# What is expected
Leaving every image behind, reproduce the records word for word.

__________

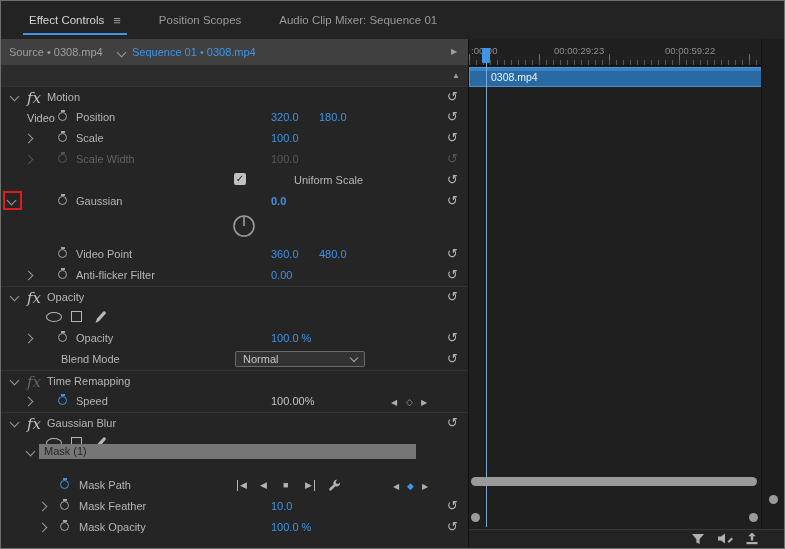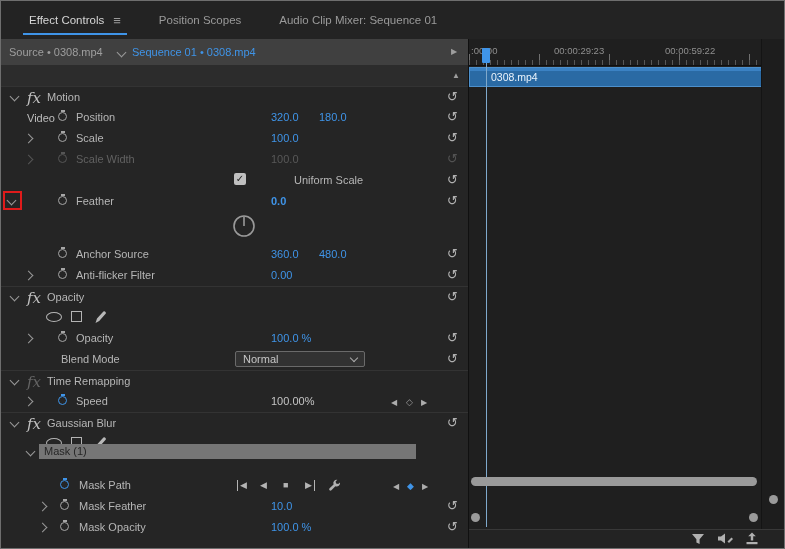--- a/index.html
+++ b/index.html
@@ -161,37 +161,37 @@
     <div class="r" style="top:131px;">
       <span class="checkbox">✓</span>
       <span class="lbl" style="left:251px;margin-left:42px;">Uniform Scale</span>
       <span class="reset">↺</span>
     </div>
 
     <div class="r" style="top:152px;">
       <span class="redbox"></span>
       <span class="chev down" style="left:7px;"></span>
       <span class="sw" style="left:56px;"></span>
-      <span class="lbl" style="left:75px;">Feather</span>
+      <span class="lbl" style="left:75px;">Gaussian</span>
       <span class="val" style="left:234px;font-weight:bold;">0.0</span>
       <span class="reset">↺</span>
     </div>
 
     <div class="r" style="top:173px; height:32px;">
       <span style="left:231px; top:2px;">
         <svg width="24" height="24" viewBox="0 0 24 24">
           <circle cx="12" cy="12" r="10" fill="none" stroke="#9a9a9a" stroke-width="1.6"></circle>
           <line x1="12" y1="12" x2="12" y2="2.5" stroke="#9a9a9a" stroke-width="1.6"></line>
         </svg>
       </span>
     </div>
 
     <div class="r" style="top:205px;">
       <span class="sw" style="left:56px;"></span>
-      <span class="lbl" style="left:75px;">Anchor Source</span>
+      <span class="lbl" style="left:75px;">Video Point</span>
       <span class="val" style="left:234px;">360.0</span>
       <span class="val" style="left:282px;">480.0</span>
       <span class="reset">↺</span>
     </div>
 
     <div class="r" style="top:226px;">
       <span class="chev right" style="left:24px;"></span>
       <span class="sw" style="left:56px;"></span>
       <span class="lbl" style="left:75px;">Anti-flicker Filter</span>
       <span class="val" style="left:234px;">0.00</span>

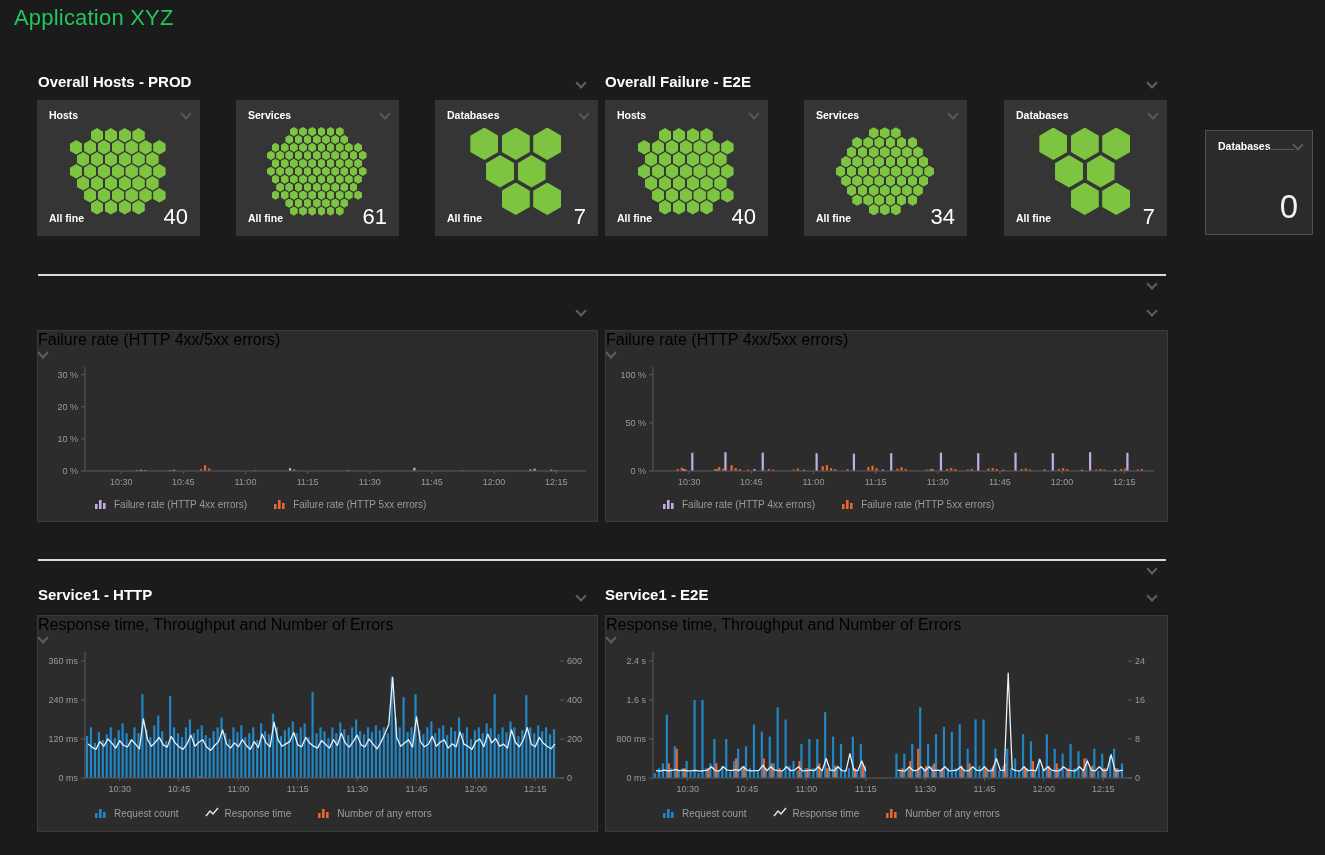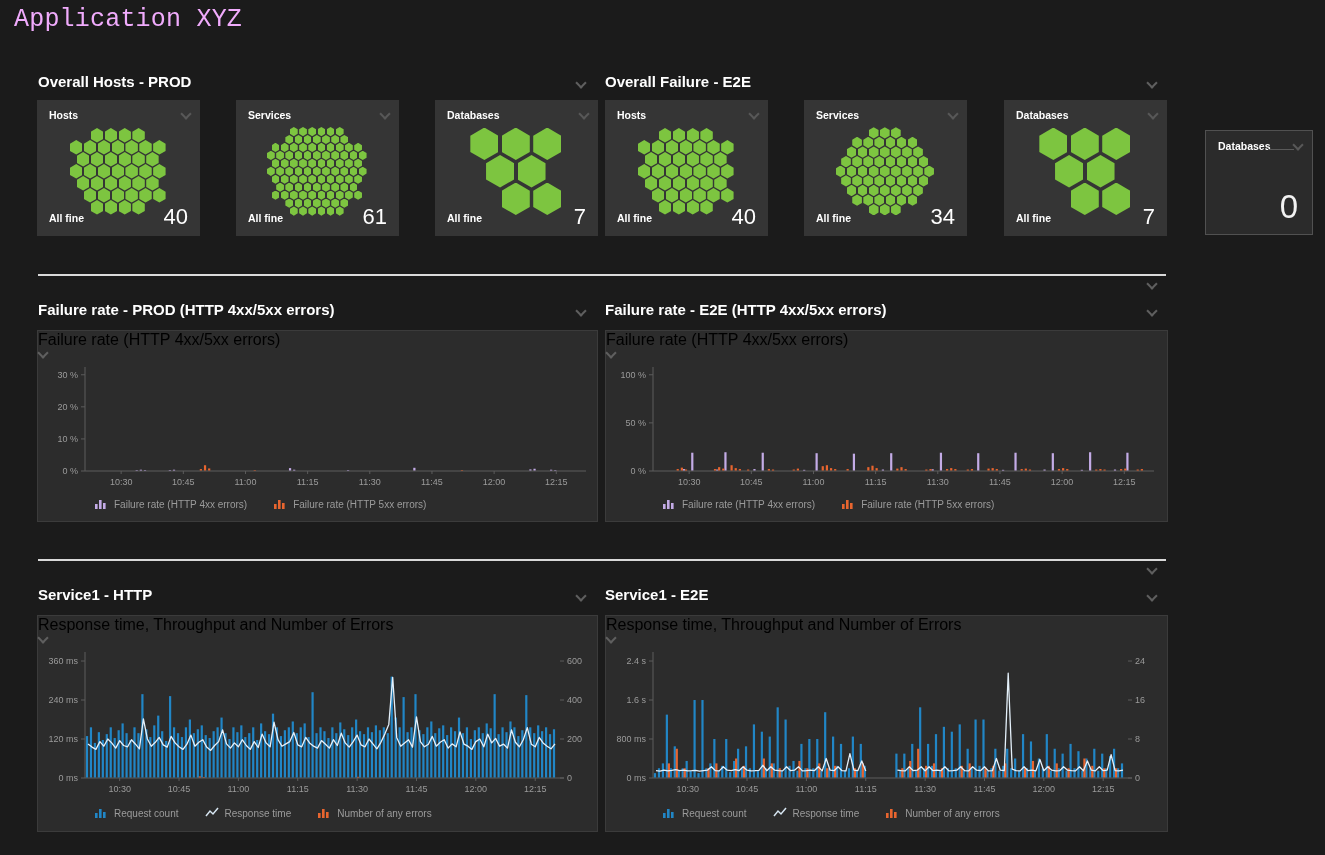--- a/index.html
+++ b/index.html
@@ -1,19 +1,19 @@
 <!DOCTYPE html>
 <html><head>
 <meta charset="utf-8">
 <style>
   * { margin:0; padding:0; box-sizing:border-box; }
   html,body { background:#161616; }
   body { font-family:"Liberation Sans", sans-serif; }
   .page { position:relative; width:1325px; height:855px; background:#1b1b1b; overflow:hidden; }
-  .page-title { position:absolute; left:14px; top:5px; font-size:25px; font-weight:400; color:#f0abfc; letter-spacing:.2px;font-family:Liberation Mono, monospace; }
+  .page-title { position:absolute; left:14px; top:5px; font-size:22px; font-weight:400; color:#22c55e; letter-spacing:.2px; }
   .section-title { position:absolute; font-size:15px; font-weight:700; color:#ffffff; white-space:nowrap; }
   .chev { position:absolute; width:9px; height:9px; }
   .chev:after { content:""; position:absolute; left:1px; top:0px; width:6px; height:6px; border-right:2px solid #5f5f5f; border-bottom:2px solid #5f5f5f; transform:rotate(45deg); }
   .tile { position:absolute; background:#353535; }
   .tile .tile-header { position:absolute; left:12px; top:9px; font-size:10.5px; font-weight:700; color:#ffffff; white-space:nowrap; }
   .tile .tile-chev { top:10px; right:10px; }
   .tile .tile-chev:after { border-color:#585858; }
   .hex-wrap { position:absolute; left:0; right:0; top:18px; bottom:10px; }
   .hex { position:absolute; }
   .tile-footer-status { position:absolute; left:12px; bottom:12px; font-size:10.5px; font-weight:700; color:#ffffff; }
@@ -341,23 +341,21 @@
   <div class="tile problems-tile" style="left:1205px;top:130px;width:108px;height:105px">
     <div class="tile-header">Databases</div>
     <div class="problems-dash"></div>
     <span class="chev tile-chev"></span>
     <div class="problems-value">0</div>
   </div>
 
   <div class="divider" style="left:38px;top:274px;width:1128px"></div>
   <span class="chev" style="left:1147px;top:280px"></span>
 
-  <div class="section-title" style="left:38px;top:301px">Failure rate - PROD (HTTP 4xx/5xx errors)</div>
   <span class="chev" style="left:576px;top:307px"></span>
-  <div class="section-title" style="left:605px;top:301px">Failure rate - E2E (HTTP 4xx/5xx errors)</div>
   <span class="chev" style="left:1147px;top:307px"></span>
 
   <div class="chart-tile" style="left:37px;top:330px;width:561px;height:192px">
     <div class="tile-header">Failure rate (HTTP 4xx/5xx errors)</div>
     <span class="chev tile-chev"></span>
     <svg style="position:absolute;left:3px;top:26px" width="555" height="138">
         <line x1="44" y1="10" x2="44" y2="114" stroke="#5c5c5c" stroke-width="1"></line>
         <line x1="44" y1="114" x2="545" y2="114" stroke="#5c5c5c" stroke-width="1"></line>
         <line x1="40" y1="114" x2="44" y2="114" stroke="#5c5c5c"></line>
         <text x="37" y="117" text-anchor="end" font-size="9" fill="#9b9b9b">0 %</text>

__________

# Result of the exercise
--- a/index.html
+++ b/index.html
@@ -161,37 +161,37 @@
     <div class="r" style="top:131px;">
       <span class="checkbox">✓</span>
       <span class="lbl" style="left:251px;margin-left:42px;">Uniform Scale</span>
       <span class="reset">↺</span>
     </div>
 
     <div class="r" style="top:152px;">
       <span class="redbox"></span>
       <span class="chev down" style="left:7px;"></span>
       <span class="sw" style="left:56px;"></span>
-      <span class="lbl" style="left:75px;">Feather</span>
+      <span class="lbl" style="left:75px;">Gaussian</span>
       <span class="val" style="left:234px;font-weight:bold;">0.0</span>
       <span class="reset">↺</span>
     </div>
 
     <div class="r" style="top:173px; height:32px;">
       <span style="left:231px; top:2px;">
         <svg width="24" height="24" viewBox="0 0 24 24">
           <circle cx="12" cy="12" r="10" fill="none" stroke="#9a9a9a" stroke-width="1.6"></circle>
           <line x1="12" y1="12" x2="12" y2="2.5" stroke="#9a9a9a" stroke-width="1.6"></line>
         </svg>
       </span>
     </div>
 
     <div class="r" style="top:205px;">
       <span class="sw" style="left:56px;"></span>
-      <span class="lbl" style="left:75px;">Anchor Source</span>
+      <span class="lbl" style="left:75px;">Video Point</span>
       <span class="val" style="left:234px;">360.0</span>
       <span class="val" style="left:282px;">480.0</span>
       <span class="reset">↺</span>
     </div>
 
     <div class="r" style="top:226px;">
       <span class="chev right" style="left:24px;"></span>
       <span class="sw" style="left:56px;"></span>
       <span class="lbl" style="left:75px;">Anti-flicker Filter</span>
       <span class="val" style="left:234px;">0.00</span>

--- a/index.html
+++ b/index.html
@@ -1,19 +1,19 @@
 <!DOCTYPE html>
 <html><head>
 <meta charset="utf-8">
 <style>
   * { margin:0; padding:0; box-sizing:border-box; }
   html,body { background:#161616; }
   body { font-family:"Liberation Sans", sans-serif; }
   .page { position:relative; width:1325px; height:855px; background:#1b1b1b; overflow:hidden; }
-  .page-title { position:absolute; left:14px; top:5px; font-size:25px; font-weight:400; color:#f0abfc; letter-spacing:.2px;font-family:Liberation Mono, monospace; }
+  .page-title { position:absolute; left:14px; top:5px; font-size:22px; font-weight:400; color:#22c55e; letter-spacing:.2px; }
   .section-title { position:absolute; font-size:15px; font-weight:700; color:#ffffff; white-space:nowrap; }
   .chev { position:absolute; width:9px; height:9px; }
   .chev:after { content:""; position:absolute; left:1px; top:0px; width:6px; height:6px; border-right:2px solid #5f5f5f; border-bottom:2px solid #5f5f5f; transform:rotate(45deg); }
   .tile { position:absolute; background:#353535; }
   .tile .tile-header { position:absolute; left:12px; top:9px; font-size:10.5px; font-weight:700; color:#ffffff; white-space:nowrap; }
   .tile .tile-chev { top:10px; right:10px; }
   .tile .tile-chev:after { border-color:#585858; }
   .hex-wrap { position:absolute; left:0; right:0; top:18px; bottom:10px; }
   .hex { position:absolute; }
   .tile-footer-status { position:absolute; left:12px; bottom:12px; font-size:10.5px; font-weight:700; color:#ffffff; }
@@ -341,23 +341,21 @@
   <div class="tile problems-tile" style="left:1205px;top:130px;width:108px;height:105px">
     <div class="tile-header">Databases</div>
     <div class="problems-dash"></div>
     <span class="chev tile-chev"></span>
     <div class="problems-value">0</div>
   </div>
 
   <div class="divider" style="left:38px;top:274px;width:1128px"></div>
   <span class="chev" style="left:1147px;top:280px"></span>
 
-  <div class="section-title" style="left:38px;top:301px">Failure rate - PROD (HTTP 4xx/5xx errors)</div>
   <span class="chev" style="left:576px;top:307px"></span>
-  <div class="section-title" style="left:605px;top:301px">Failure rate - E2E (HTTP 4xx/5xx errors)</div>
   <span class="chev" style="left:1147px;top:307px"></span>
 
   <div class="chart-tile" style="left:37px;top:330px;width:561px;height:192px">
     <div class="tile-header">Failure rate (HTTP 4xx/5xx errors)</div>
     <span class="chev tile-chev"></span>
     <svg style="position:absolute;left:3px;top:26px" width="555" height="138">
         <line x1="44" y1="10" x2="44" y2="114" stroke="#5c5c5c" stroke-width="1"></line>
         <line x1="44" y1="114" x2="545" y2="114" stroke="#5c5c5c" stroke-width="1"></line>
         <line x1="40" y1="114" x2="44" y2="114" stroke="#5c5c5c"></line>
         <text x="37" y="117" text-anchor="end" font-size="9" fill="#9b9b9b">0 %</text>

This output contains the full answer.